Next, we'll define the networks' architecture and parameters as they appear in the paper.


In [None]:
# Camera observation pre-processing network scheme
camera_obs_scheme = [
 Conv2d(32, 8, 4),
 BatchnormActivationDropout(activation_function='relu'),
 Conv2d(64, 4, 2),
 BatchnormActivationDropout(activation_function='relu'),
 Conv2d(64, 3, 1),
 BatchnormActivationDropout(activation_function='relu'),
 Flatten(),
 Dense(256),
 BatchnormActivationDropout(activation_function='relu')
]

# Actor
actor_network = agent_params.network_wrappers['actor']
actor_network.input_embedders_parameters = {
 'measurements': InputEmbedderParameters(scheme=EmbedderScheme.Empty),
 agent_params.algorithm.agent_obs_key: InputEmbedderParameters(scheme=camera_obs_scheme, activation_function='none')
}

actor_network.middleware_parameters.scheme = [Dense(300), Dense(200)]
actor_network.learning_rate = 1e-4

# Critic
critic_network = agent_params.network_wrappers['critic']
critic_network.input_embedders_parameters = {
 'action': InputEmbedderParameters(scheme=EmbedderScheme.Empty),
 'measurements': InputEmbedderParameters(scheme=EmbedderScheme.Empty),
 agent_params.algorithm.agent_obs_key: InputEmbedderParameters(scheme=camera_obs_scheme, activation_function='none')
}

critic_network.middleware_parameters.scheme = [Dense(400), Dense(300)]
critic_network.learning_rate = 1e-4

# RND
agent_params.network_wrappers['predictor'].input_embedders_parameters = \
 {agent_params.algorithm.env_obs_key: InputEmbedderParameters(scheme=EmbedderScheme.Empty,
 input_rescaling={'image': 1.0},
 flatten=False)}
agent_params.network_wrappers['constant'].input_embedders_parameters = \
 {agent_params.algorithm.env_obs_key: InputEmbedderParameters(scheme=EmbedderScheme.Empty,
 input_rescaling={'image': 1.0},
 flatten=False)}
agent_params.network_wrappers['predictor'].heads_parameters = [RNDHeadParameters(is_predictor=True)]
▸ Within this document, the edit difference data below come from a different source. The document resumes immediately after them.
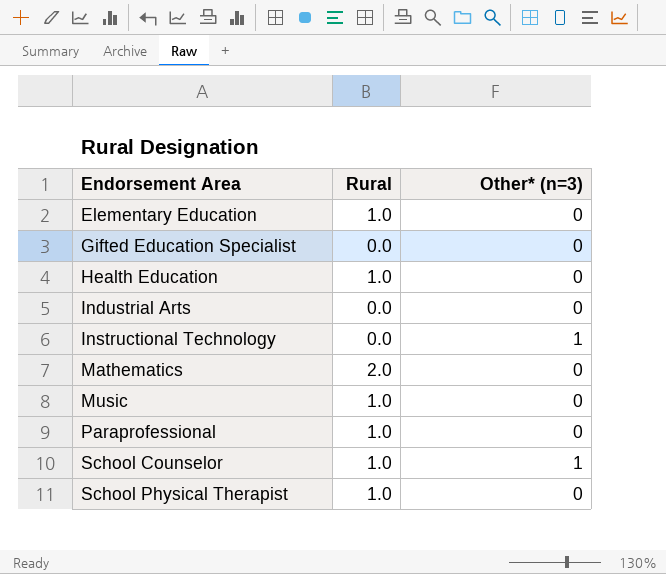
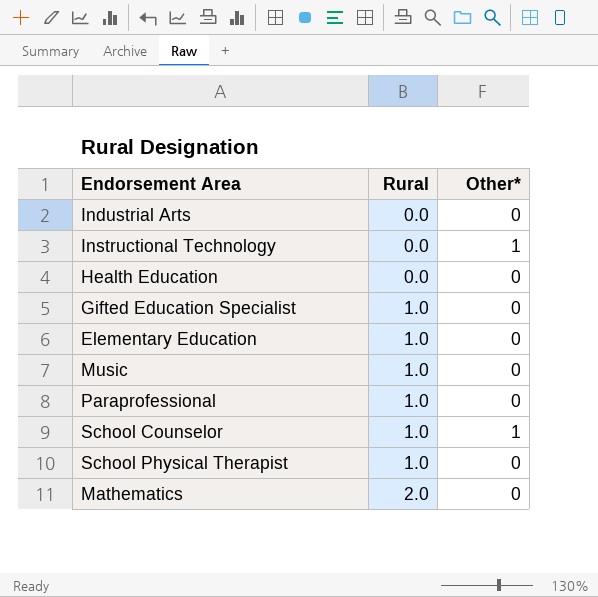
row order: Endorsement Area ascending -> Rural ascending
column name: Other* (n=3) -> Other*
Health Education | Rural: 1.0 -> 0.0
Gifted Education Specialist | Rural: 0.0 -> 1.0

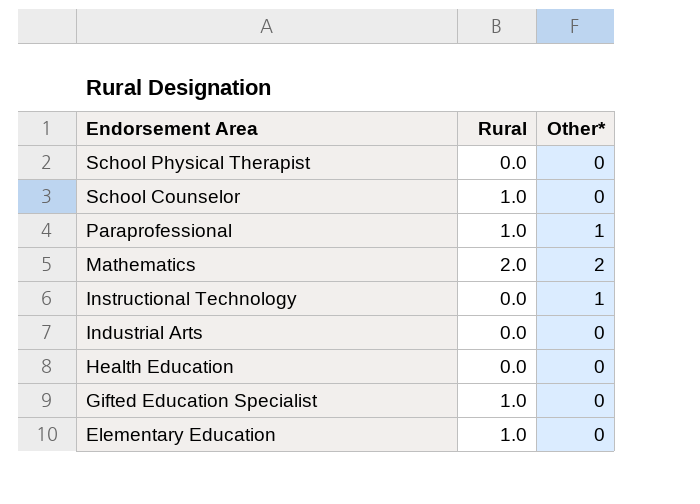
row order: Rural ascending -> Endorsement Area descending
row Music: 1.0 | 0 -> none
School Physical Therapist | Rural: 1.0 -> 0.0
School Counselor | Other*: 1 -> 0
Paraprofessional | Other*: 0 -> 1
Mathematics | Other*: 0 -> 2

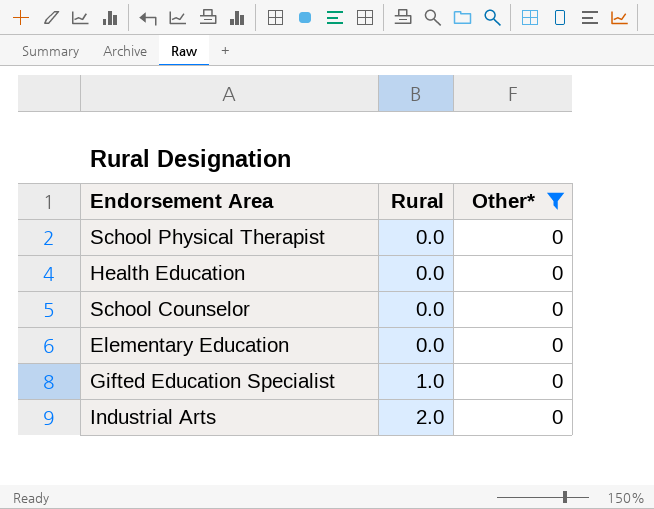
filter: none -> Other* = 0
row order: Endorsement Area descending -> Rural ascending
School Counselor | Rural: 1.0 -> 0.0
Elementary Education | Rural: 1.0 -> 0.0
Industrial Arts | Rural: 0.0 -> 2.0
The last thing we need to define is the environment parameters for the manipulation task.
This environment is a 7DoF Franka Panda robotic arm with a closed gripper and cartesian
position control of the end-effector. The robot is positioned on a table, and a cube object with colored sides is placed in
front of it.


In [None]:
###############
# Environment #
###############
env_params = RobosuiteGoalBasedExpEnvironmentParameters(level='CubeExp')
env_params.robot = 'Panda'
env_params.custom_controller_config_fpath = '../rl_coach/environments/robosuite/osc_pose.json'
env_params.base_parameters.optional_observations = OptionalObservations.CAMERA
env_params.base_parameters.render_camera = 'frontview'
env_params.base_parameters.camera_names = 'agentview'
env_params.base_parameters.camera_depths = False
env_params.base_parameters.horizon = 200
env_params.base_parameters.ignore_done = False
env_params.base_parameters.use_object_obs = True
env_params.frame_skip = 1
env_params.base_parameters.control_freq = 2
env_params.base_parameters.camera_heights = 84
env_params.base_parameters.camera_widths = 84
env_params.extra_parameters = {'hard_reset': False}



Finally, we create the graph manager and call `graph_manager.improve()` in order to start the data collection.


In [None]:
graph_manager = BasicRLGraphManager(agent_params=agent_params, env_params=env_params, schedule_params=schedule_params)
graph_manager.improve()


Once the data collection is complete, the data-set will saved to path specified by `agent_params.algorithm.replay_buffer_save_path`.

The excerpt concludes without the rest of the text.